| Directions |
Exclude the pictures and reproduce the remaining data exactly as written.

■ ■ ■ ■

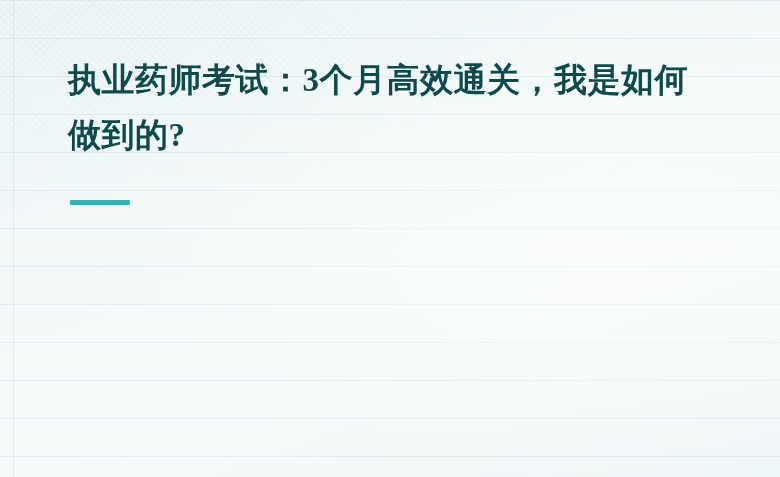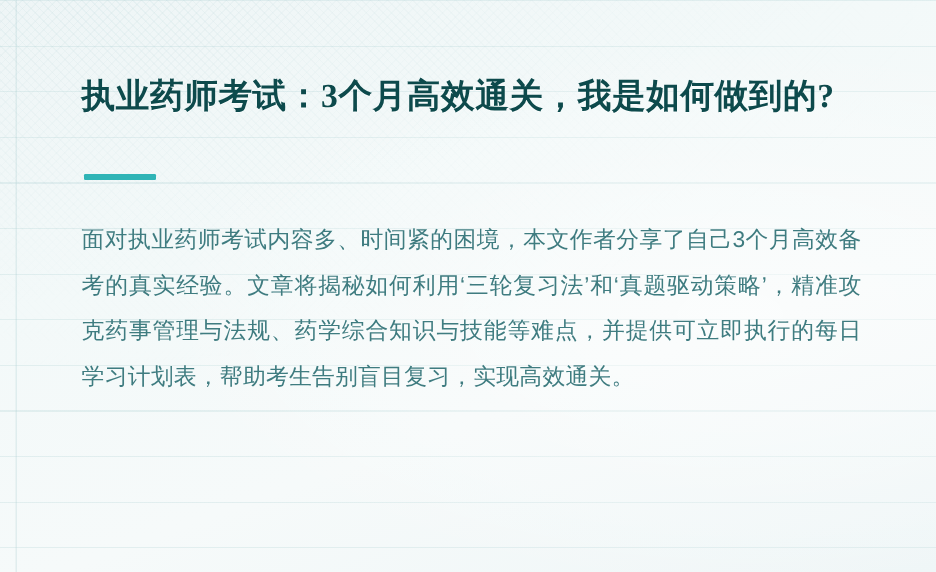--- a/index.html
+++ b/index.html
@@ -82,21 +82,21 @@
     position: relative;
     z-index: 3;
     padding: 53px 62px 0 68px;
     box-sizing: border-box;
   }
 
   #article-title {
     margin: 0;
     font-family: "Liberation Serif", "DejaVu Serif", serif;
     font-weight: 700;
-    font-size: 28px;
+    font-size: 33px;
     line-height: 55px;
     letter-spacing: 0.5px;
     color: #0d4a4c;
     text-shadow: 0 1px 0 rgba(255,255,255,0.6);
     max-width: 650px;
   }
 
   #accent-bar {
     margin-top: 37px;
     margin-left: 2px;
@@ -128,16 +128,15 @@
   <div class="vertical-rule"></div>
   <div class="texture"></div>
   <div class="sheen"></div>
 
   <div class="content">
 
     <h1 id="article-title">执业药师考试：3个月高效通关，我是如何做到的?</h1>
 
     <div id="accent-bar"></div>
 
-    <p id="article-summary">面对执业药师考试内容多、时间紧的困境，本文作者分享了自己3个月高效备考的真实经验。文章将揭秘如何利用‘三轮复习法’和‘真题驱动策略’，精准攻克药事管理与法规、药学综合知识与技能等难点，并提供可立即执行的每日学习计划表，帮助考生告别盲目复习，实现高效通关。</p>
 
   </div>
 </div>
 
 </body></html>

■ ■ ■ ■

| Completed task |
--- a/index.html
+++ b/index.html
@@ -82,21 +82,21 @@
     position: relative;
     z-index: 3;
     padding: 53px 62px 0 68px;
     box-sizing: border-box;
   }
 
   #article-title {
     margin: 0;
     font-family: "Liberation Serif", "DejaVu Serif", serif;
     font-weight: 700;
-    font-size: 28px;
+    font-size: 33px;
     line-height: 55px;
     letter-spacing: 0.5px;
     color: #0d4a4c;
     text-shadow: 0 1px 0 rgba(255,255,255,0.6);
     max-width: 650px;
   }
 
   #accent-bar {
     margin-top: 37px;
     margin-left: 2px;
@@ -128,16 +128,15 @@
   <div class="vertical-rule"></div>
   <div class="texture"></div>
   <div class="sheen"></div>
 
   <div class="content">
 
     <h1 id="article-title">执业药师考试：3个月高效通关，我是如何做到的?</h1>
 
     <div id="accent-bar"></div>
 
-    <p id="article-summary">面对执业药师考试内容多、时间紧的困境，本文作者分享了自己3个月高效备考的真实经验。文章将揭秘如何利用‘三轮复习法’和‘真题驱动策略’，精准攻克药事管理与法规、药学综合知识与技能等难点，并提供可立即执行的每日学习计划表，帮助考生告别盲目复习，实现高效通关。</p>
 
   </div>
 </div>
 
 </body></html>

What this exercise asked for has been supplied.